Employers with mandatory vaccination policies felt they were unfairly targeted for having such policies, and, according to these employer’s, the guidance seemed counterproductive to OSHA’s goal of eliminating COVID-19 hazards in the workplace. Many claim that the guide discourages the use of mandatory vaccination policies which is counter to the national directives.
OSHA’s Emergency Temporary Standard (ETS) for Crony-19, has been under review at the Office of Management and Budget’s Office of Information and Regulatory Affairs (OIRA) since April 26, 2021. The details of what is really going on is still out of reach to the average citizens seeking the full story here.
No one outside the federal government knows exactly what is in its regulatory text. Emergency declarations have been hiding behind the curtain since April 26th 2021 with little clear recommendations on the treatment of vaccinated and non-vaccinated individuals.
Are You Being Bribed To Be Vaccinated
OSHA draws a clear distinction by placing the rule that adverse reactions are recordable when the employer mandates vaccines. We now are seeing some employers are using a variety of incentives to encourage vaccinations. For example, some employers are offering financial incentives, the opportunity to enter raffles to win prizes, or paid time off to receive the vaccine and recover from any adverse reactions.
Some employers are also wrestling with the possibility that customers may demand vaccinated workers. An employer that does not mandate vaccinations may be forced due to a customer denying access to the job site if non-vaccinated. This places the burden of mandatory v. voluntary based on the employment conditions.
OSHA compliance safety and health officers typically ask for an establishment’s OSHA 300 Logs during an inspection. If an employer’s vaccination program is voluntary, an employer may not have any entries resulting from adverse reactions. Employees may be more likely to make a complaint to OSHA about issues relating to the OSHA 300 Logs when they have been denied time off for an illness that they consider to be work-related, which means post-vaccination paid time off is likely to be abused.

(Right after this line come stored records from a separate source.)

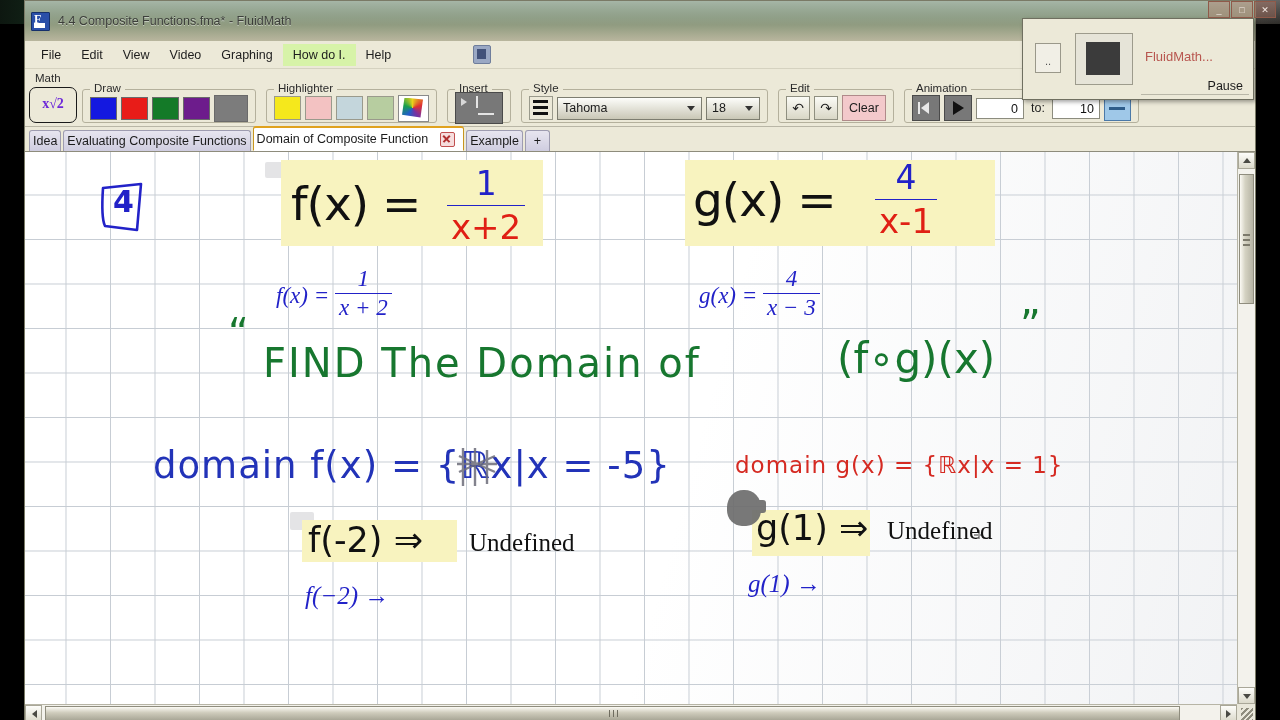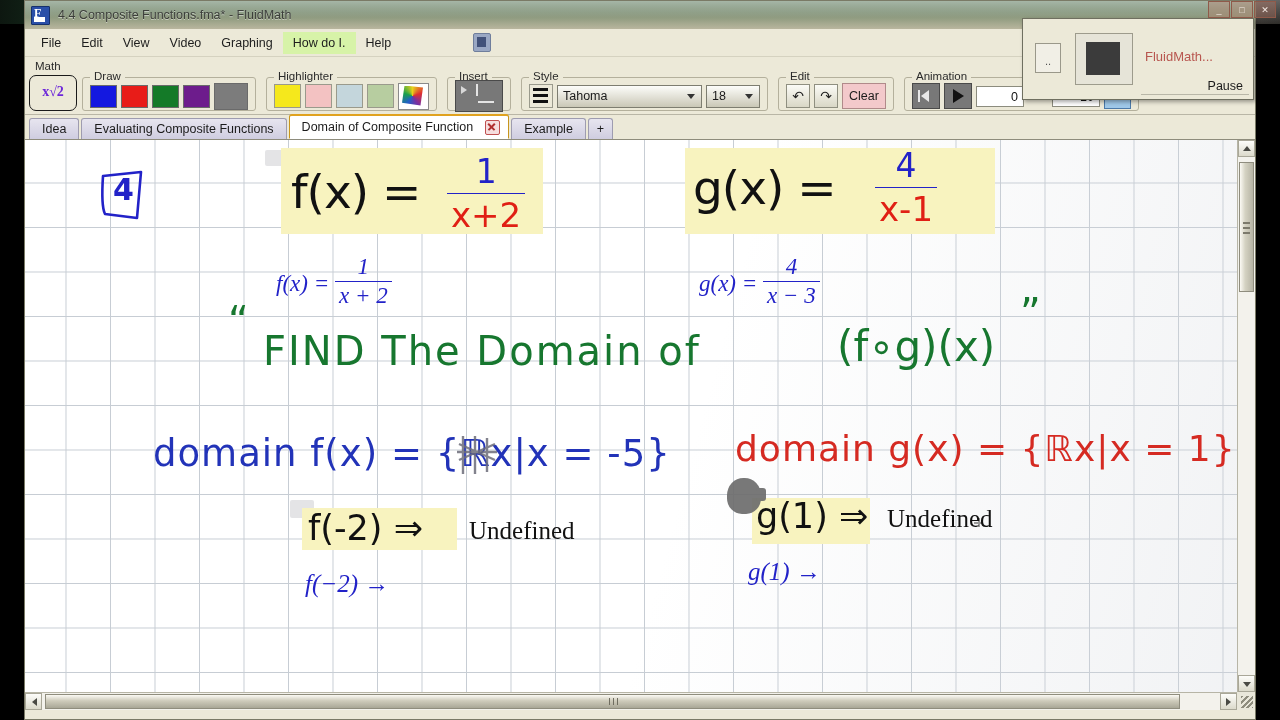"4.4 Composite Functions.fma* - FluidMath" .titlebar { height: 28px -> 40px }
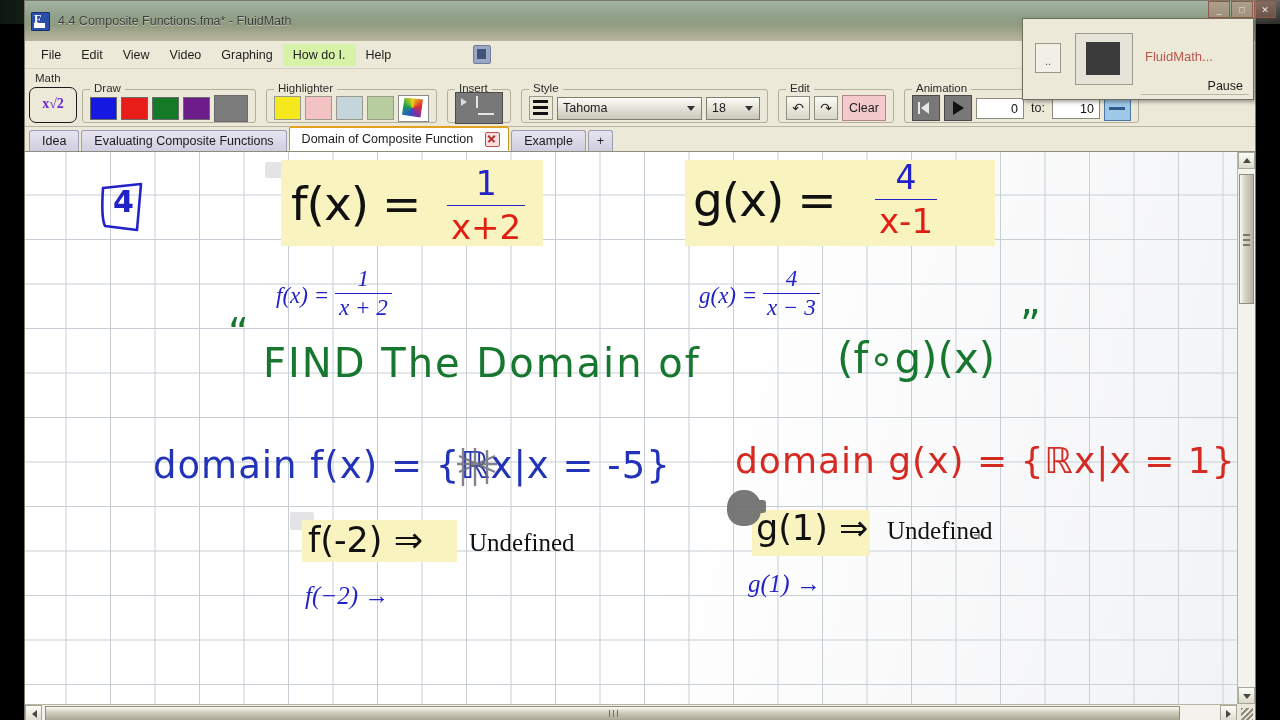"Idea" .tab { padding: 0 12px -> 0 3px }
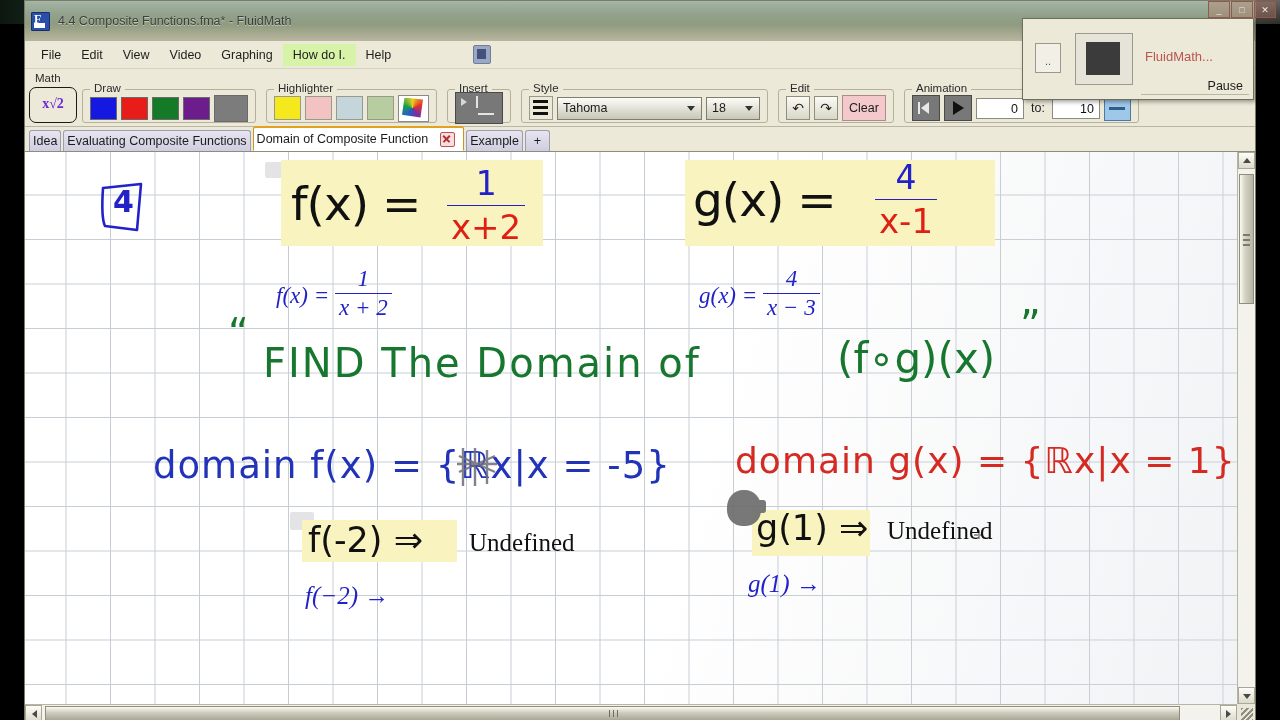"domain g(x) = {ℝx|x =" div.ink { font-size: 36px -> 23px; top: 288px -> 300px }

With the full support of vaccinations by Montana high level elected officials it is clear that the push for vaccinations is being thrust upon the people with little knowledge. The process that is being manipulated through rules and policies are bringing to the front line the Constitutional rights of the people. This reality is not seen due to the tremendous amount of resources that are being used to bribe or entice citizens to follow procedure and ignore their Constitutional Rights.